Task details:
Keyword search on "discs": report each line of the records that contains it.

Change detection data
• • • • •

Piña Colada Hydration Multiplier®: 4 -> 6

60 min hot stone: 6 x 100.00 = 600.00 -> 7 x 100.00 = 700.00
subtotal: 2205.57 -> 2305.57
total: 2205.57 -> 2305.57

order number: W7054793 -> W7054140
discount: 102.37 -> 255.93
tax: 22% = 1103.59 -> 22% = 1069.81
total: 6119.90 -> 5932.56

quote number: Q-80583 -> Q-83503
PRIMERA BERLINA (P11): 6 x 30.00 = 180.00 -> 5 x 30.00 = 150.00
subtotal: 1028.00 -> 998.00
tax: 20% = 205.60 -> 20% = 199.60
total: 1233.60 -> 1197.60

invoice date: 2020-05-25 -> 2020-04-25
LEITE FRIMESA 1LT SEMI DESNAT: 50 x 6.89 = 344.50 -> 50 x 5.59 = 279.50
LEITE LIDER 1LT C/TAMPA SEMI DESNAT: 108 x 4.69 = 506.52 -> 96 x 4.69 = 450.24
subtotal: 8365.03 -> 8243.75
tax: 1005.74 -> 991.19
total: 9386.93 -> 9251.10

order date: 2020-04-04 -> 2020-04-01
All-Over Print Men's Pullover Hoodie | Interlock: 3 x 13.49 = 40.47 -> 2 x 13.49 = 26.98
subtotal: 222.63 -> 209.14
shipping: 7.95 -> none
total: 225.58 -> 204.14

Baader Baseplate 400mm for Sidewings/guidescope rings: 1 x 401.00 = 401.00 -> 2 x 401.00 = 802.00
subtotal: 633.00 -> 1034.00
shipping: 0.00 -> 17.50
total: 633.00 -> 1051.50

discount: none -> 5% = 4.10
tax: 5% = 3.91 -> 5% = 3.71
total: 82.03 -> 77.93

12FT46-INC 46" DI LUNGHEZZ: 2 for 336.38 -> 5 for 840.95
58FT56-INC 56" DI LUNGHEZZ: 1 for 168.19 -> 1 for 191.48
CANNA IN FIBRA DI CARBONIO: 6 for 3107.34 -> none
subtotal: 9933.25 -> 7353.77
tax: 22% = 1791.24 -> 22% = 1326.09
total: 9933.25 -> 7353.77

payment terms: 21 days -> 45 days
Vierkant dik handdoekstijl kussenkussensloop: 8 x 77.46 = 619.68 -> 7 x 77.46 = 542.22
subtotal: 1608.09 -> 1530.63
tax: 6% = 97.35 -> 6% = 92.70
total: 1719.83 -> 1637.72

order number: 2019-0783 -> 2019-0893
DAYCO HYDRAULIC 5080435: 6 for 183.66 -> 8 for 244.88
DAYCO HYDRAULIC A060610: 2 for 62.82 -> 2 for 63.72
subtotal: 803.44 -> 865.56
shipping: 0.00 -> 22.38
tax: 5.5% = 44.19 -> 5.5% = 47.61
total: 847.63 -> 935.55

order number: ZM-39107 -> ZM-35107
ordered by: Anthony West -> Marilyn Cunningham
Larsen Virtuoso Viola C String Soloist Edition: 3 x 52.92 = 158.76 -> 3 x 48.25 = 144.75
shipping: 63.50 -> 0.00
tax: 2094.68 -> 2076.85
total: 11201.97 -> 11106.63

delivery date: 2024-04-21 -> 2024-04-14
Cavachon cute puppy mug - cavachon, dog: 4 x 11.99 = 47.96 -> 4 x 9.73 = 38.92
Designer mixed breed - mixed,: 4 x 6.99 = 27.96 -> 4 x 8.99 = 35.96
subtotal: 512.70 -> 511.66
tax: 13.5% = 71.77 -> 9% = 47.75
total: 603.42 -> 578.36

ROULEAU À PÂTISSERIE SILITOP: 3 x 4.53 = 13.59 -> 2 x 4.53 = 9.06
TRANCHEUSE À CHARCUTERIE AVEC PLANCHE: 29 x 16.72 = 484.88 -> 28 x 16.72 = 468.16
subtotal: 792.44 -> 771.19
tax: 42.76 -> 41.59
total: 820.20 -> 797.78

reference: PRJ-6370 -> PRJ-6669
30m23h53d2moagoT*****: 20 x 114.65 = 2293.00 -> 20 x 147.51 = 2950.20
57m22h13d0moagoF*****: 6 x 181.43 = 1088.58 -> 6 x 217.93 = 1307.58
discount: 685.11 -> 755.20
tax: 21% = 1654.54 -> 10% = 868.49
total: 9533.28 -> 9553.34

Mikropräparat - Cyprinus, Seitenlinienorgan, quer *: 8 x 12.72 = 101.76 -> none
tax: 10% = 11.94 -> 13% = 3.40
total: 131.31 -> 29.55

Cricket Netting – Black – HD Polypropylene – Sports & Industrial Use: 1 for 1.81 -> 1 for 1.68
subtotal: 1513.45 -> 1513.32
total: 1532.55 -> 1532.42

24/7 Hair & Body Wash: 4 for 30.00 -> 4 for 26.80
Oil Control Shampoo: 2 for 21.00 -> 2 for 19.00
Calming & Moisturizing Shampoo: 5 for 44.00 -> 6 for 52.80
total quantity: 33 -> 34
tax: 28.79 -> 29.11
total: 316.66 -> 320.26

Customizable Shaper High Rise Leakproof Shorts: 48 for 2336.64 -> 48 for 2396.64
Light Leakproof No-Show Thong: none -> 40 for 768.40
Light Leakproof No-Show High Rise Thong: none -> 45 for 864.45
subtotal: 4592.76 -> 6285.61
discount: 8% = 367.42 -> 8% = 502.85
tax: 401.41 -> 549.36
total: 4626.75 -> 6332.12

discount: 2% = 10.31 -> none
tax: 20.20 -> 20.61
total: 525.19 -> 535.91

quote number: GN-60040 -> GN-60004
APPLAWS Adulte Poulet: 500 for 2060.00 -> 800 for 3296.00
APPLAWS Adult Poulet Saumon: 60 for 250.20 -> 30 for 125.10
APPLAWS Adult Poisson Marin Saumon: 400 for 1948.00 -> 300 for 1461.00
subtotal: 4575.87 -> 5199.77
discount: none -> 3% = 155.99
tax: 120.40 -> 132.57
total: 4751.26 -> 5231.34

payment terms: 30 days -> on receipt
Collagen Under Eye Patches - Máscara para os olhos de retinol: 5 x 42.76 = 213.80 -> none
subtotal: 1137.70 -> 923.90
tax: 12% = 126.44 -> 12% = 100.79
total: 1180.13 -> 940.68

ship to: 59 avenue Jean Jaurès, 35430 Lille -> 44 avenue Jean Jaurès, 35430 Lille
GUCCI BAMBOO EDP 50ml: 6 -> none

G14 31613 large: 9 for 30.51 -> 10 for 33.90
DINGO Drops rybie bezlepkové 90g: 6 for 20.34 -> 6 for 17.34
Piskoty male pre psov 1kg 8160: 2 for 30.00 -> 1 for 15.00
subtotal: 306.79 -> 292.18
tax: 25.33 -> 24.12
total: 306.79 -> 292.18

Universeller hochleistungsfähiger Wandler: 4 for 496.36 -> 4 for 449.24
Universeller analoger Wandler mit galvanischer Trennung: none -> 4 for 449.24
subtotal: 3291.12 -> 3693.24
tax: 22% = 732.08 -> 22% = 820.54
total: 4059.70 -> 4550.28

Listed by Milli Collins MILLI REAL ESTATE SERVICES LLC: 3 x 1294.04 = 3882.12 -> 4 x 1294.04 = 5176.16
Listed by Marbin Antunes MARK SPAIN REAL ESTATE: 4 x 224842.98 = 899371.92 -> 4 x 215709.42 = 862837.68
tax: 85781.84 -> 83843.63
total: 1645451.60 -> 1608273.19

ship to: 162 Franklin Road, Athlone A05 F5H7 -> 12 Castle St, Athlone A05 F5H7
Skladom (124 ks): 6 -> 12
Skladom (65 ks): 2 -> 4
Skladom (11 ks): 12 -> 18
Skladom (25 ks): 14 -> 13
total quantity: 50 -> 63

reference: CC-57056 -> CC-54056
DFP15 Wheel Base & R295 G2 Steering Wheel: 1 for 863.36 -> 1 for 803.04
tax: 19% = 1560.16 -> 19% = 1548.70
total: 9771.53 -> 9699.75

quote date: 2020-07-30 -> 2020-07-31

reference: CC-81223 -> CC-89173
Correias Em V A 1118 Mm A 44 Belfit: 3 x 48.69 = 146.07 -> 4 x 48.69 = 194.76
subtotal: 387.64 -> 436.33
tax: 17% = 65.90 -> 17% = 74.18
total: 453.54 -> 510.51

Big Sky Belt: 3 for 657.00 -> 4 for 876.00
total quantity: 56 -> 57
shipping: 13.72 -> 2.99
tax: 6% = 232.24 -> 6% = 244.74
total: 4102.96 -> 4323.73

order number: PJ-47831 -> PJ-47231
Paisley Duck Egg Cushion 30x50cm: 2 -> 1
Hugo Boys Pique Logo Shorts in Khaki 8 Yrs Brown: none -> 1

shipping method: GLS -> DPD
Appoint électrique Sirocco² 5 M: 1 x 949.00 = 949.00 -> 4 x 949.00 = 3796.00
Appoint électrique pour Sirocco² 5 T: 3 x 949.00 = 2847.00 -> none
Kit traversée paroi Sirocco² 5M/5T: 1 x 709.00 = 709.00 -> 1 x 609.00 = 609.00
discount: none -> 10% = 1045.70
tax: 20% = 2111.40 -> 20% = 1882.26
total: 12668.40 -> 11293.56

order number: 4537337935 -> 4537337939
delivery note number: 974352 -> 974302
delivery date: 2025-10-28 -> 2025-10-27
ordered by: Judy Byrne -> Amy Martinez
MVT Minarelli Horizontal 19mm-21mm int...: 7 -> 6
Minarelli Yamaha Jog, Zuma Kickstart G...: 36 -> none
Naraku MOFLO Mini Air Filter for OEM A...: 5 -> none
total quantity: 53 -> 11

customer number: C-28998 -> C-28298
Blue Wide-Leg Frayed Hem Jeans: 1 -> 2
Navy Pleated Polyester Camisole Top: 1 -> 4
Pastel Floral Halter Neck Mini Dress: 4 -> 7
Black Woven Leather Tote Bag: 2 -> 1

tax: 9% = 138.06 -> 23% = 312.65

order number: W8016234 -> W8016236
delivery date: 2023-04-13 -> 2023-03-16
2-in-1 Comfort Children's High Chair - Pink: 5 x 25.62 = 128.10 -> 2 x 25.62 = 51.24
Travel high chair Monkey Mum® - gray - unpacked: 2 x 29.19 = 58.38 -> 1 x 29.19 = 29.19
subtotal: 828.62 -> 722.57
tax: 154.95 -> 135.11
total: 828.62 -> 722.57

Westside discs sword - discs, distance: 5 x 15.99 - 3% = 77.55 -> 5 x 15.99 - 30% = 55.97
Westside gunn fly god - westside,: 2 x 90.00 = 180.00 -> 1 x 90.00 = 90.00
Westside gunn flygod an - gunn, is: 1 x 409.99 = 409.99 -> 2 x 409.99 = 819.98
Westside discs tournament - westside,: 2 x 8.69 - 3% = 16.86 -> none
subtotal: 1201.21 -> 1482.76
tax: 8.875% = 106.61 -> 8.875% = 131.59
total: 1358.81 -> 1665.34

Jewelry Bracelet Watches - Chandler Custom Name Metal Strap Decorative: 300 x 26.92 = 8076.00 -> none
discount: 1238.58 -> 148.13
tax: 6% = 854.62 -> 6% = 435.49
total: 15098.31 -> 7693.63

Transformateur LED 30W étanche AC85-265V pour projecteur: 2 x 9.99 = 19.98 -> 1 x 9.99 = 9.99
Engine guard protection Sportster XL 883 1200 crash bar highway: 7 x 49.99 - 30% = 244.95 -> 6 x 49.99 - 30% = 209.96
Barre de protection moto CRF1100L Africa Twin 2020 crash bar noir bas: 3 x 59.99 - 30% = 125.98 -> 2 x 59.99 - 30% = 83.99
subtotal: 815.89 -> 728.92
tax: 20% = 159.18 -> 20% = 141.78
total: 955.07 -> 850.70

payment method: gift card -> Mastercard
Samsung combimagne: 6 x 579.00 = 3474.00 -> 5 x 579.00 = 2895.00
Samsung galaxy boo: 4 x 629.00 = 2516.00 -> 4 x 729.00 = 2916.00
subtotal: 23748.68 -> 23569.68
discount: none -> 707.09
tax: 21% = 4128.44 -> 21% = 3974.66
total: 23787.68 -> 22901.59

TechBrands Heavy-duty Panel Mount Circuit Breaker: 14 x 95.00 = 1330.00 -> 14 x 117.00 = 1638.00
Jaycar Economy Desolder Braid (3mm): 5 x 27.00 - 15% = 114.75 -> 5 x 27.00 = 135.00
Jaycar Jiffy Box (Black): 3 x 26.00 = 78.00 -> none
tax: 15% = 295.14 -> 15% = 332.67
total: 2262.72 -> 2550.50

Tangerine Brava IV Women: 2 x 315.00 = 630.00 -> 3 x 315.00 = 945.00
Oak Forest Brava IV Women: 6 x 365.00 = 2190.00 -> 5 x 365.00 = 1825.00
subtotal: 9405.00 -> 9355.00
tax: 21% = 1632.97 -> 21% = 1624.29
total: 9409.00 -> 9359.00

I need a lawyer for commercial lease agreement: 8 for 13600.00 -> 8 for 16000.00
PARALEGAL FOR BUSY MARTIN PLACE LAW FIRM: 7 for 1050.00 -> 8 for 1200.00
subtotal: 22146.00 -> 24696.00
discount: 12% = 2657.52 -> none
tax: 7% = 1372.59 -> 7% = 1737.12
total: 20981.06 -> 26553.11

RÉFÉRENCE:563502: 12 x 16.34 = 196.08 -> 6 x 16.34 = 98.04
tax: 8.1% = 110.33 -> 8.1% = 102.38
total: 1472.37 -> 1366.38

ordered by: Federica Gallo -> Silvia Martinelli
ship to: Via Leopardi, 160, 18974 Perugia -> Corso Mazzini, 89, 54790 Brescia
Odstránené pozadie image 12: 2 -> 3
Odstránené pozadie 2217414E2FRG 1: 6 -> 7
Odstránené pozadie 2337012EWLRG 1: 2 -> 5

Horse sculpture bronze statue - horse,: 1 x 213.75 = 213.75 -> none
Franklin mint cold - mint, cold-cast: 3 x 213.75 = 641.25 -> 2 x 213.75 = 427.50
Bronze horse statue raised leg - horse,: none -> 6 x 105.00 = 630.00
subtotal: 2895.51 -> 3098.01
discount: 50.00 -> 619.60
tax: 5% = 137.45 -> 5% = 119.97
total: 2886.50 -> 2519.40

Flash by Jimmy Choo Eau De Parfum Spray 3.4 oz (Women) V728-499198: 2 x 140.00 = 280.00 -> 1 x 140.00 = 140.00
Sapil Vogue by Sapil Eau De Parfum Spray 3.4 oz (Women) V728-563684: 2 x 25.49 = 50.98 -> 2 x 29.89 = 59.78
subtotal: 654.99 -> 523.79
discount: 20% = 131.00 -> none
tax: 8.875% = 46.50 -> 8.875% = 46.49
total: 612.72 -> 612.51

• • • • •

Result:
Westside discs sword - discs, distance: 5 x 15.99 - 3% = 77.55 -> 5 x 15.99 - 30% = 55.97
Westside discs tournament - westside,: 2 x 8.69 - 3% = 16.86 -> none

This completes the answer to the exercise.